Task objective. Number of lines with "none" in the listing: report it, and nothing else.

Data.
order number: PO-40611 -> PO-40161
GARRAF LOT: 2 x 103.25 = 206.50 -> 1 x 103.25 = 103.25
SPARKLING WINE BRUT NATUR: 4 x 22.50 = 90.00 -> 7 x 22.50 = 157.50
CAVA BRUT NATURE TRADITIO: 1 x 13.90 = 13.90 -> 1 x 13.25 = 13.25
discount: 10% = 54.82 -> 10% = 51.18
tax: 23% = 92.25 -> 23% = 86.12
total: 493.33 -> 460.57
==
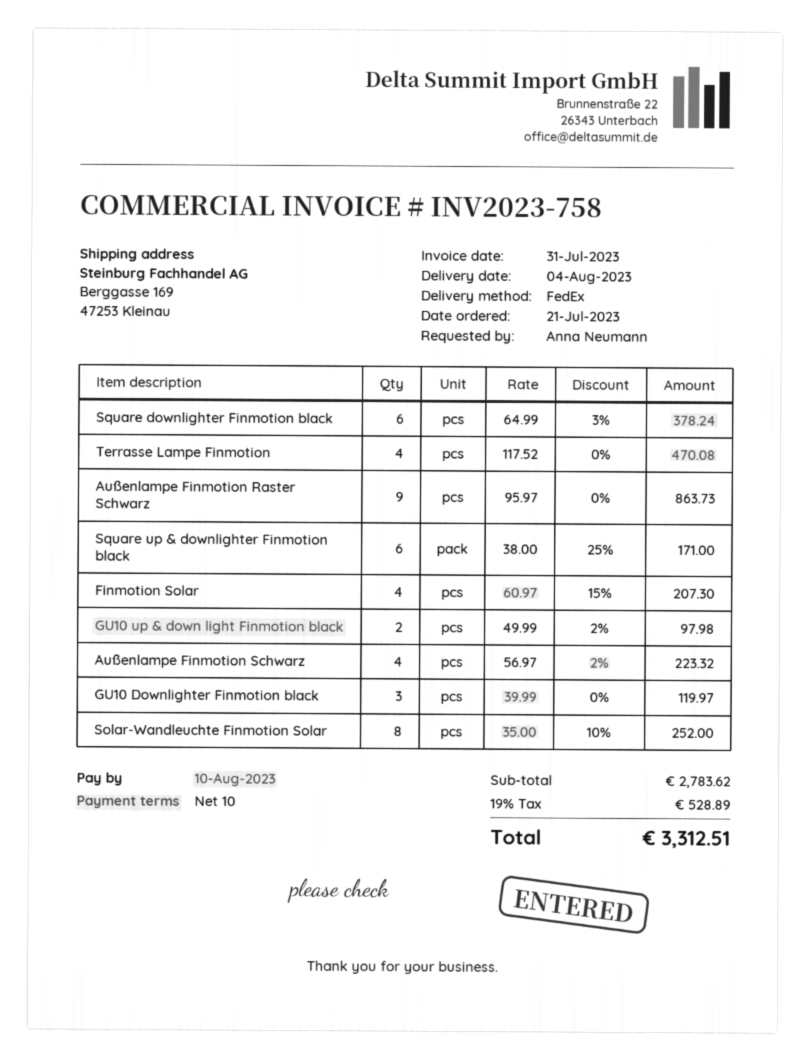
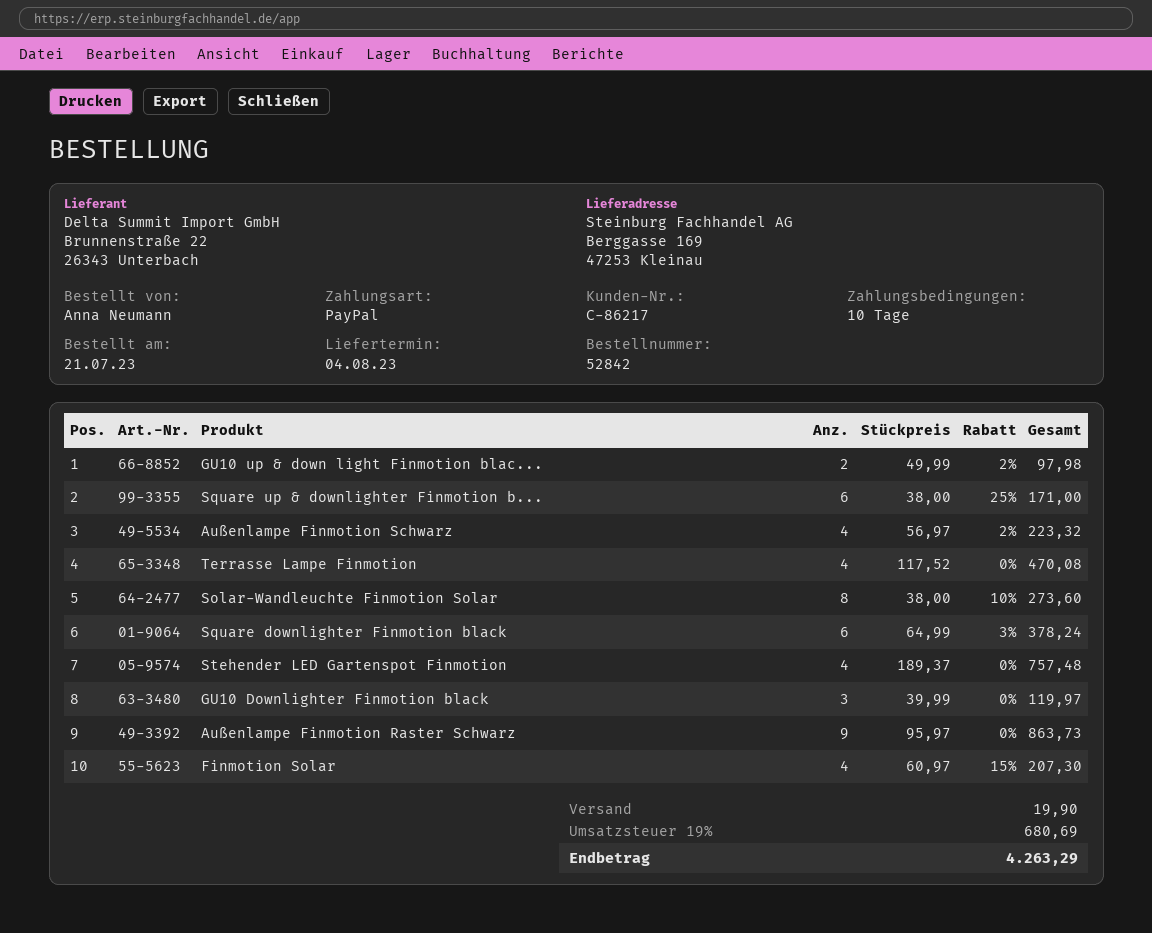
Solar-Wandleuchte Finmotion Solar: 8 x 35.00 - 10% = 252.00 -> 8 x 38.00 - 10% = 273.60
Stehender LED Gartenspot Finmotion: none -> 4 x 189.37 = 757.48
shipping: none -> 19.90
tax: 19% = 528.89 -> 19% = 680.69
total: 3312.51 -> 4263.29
==
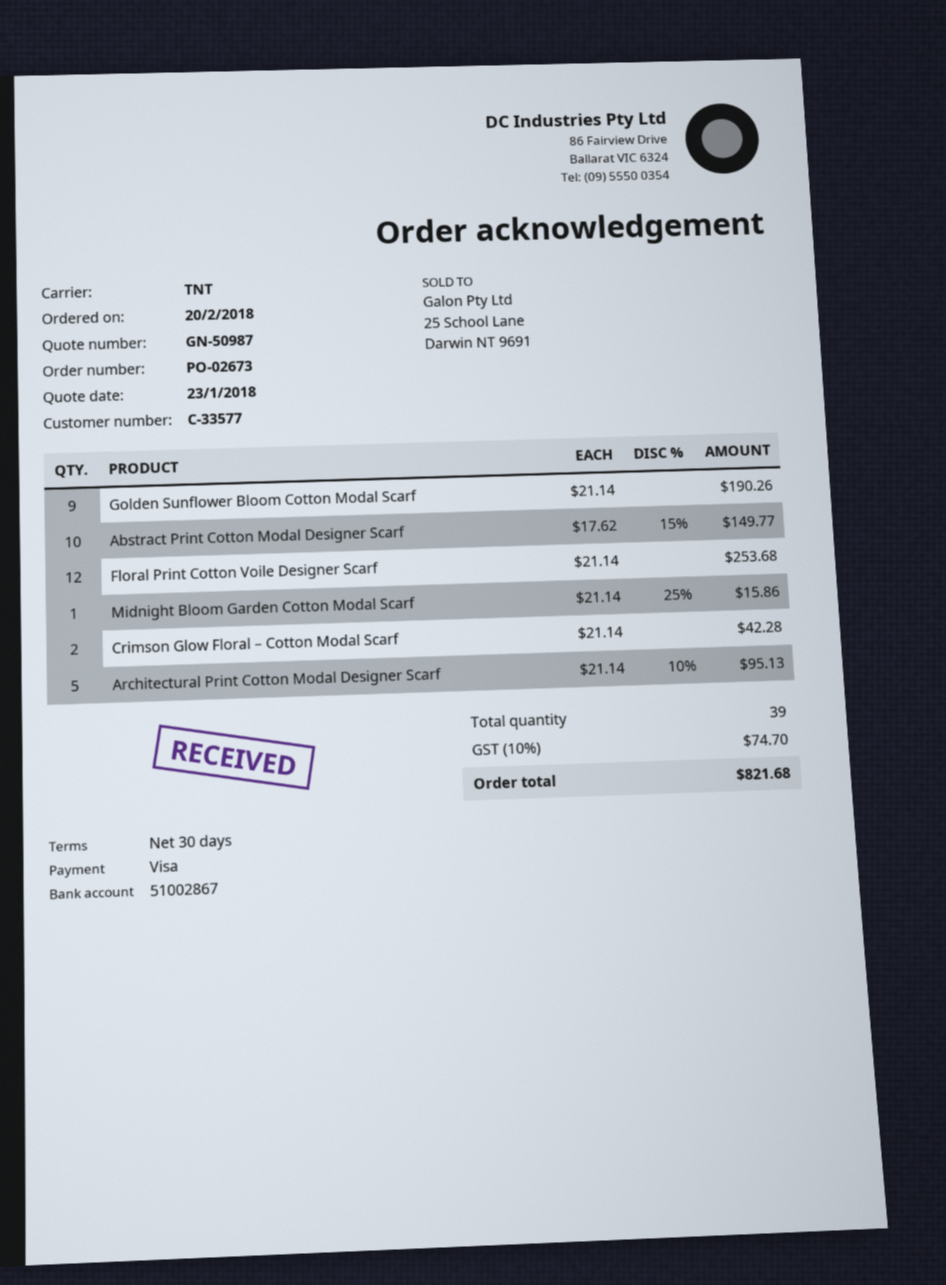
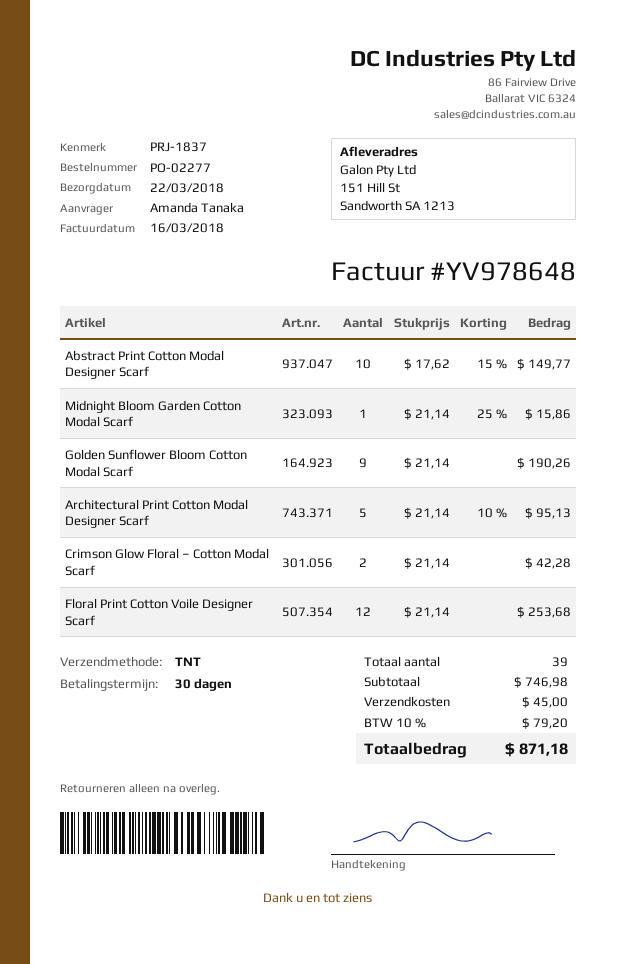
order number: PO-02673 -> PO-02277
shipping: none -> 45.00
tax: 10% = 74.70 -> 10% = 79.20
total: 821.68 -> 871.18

Response to this task. 3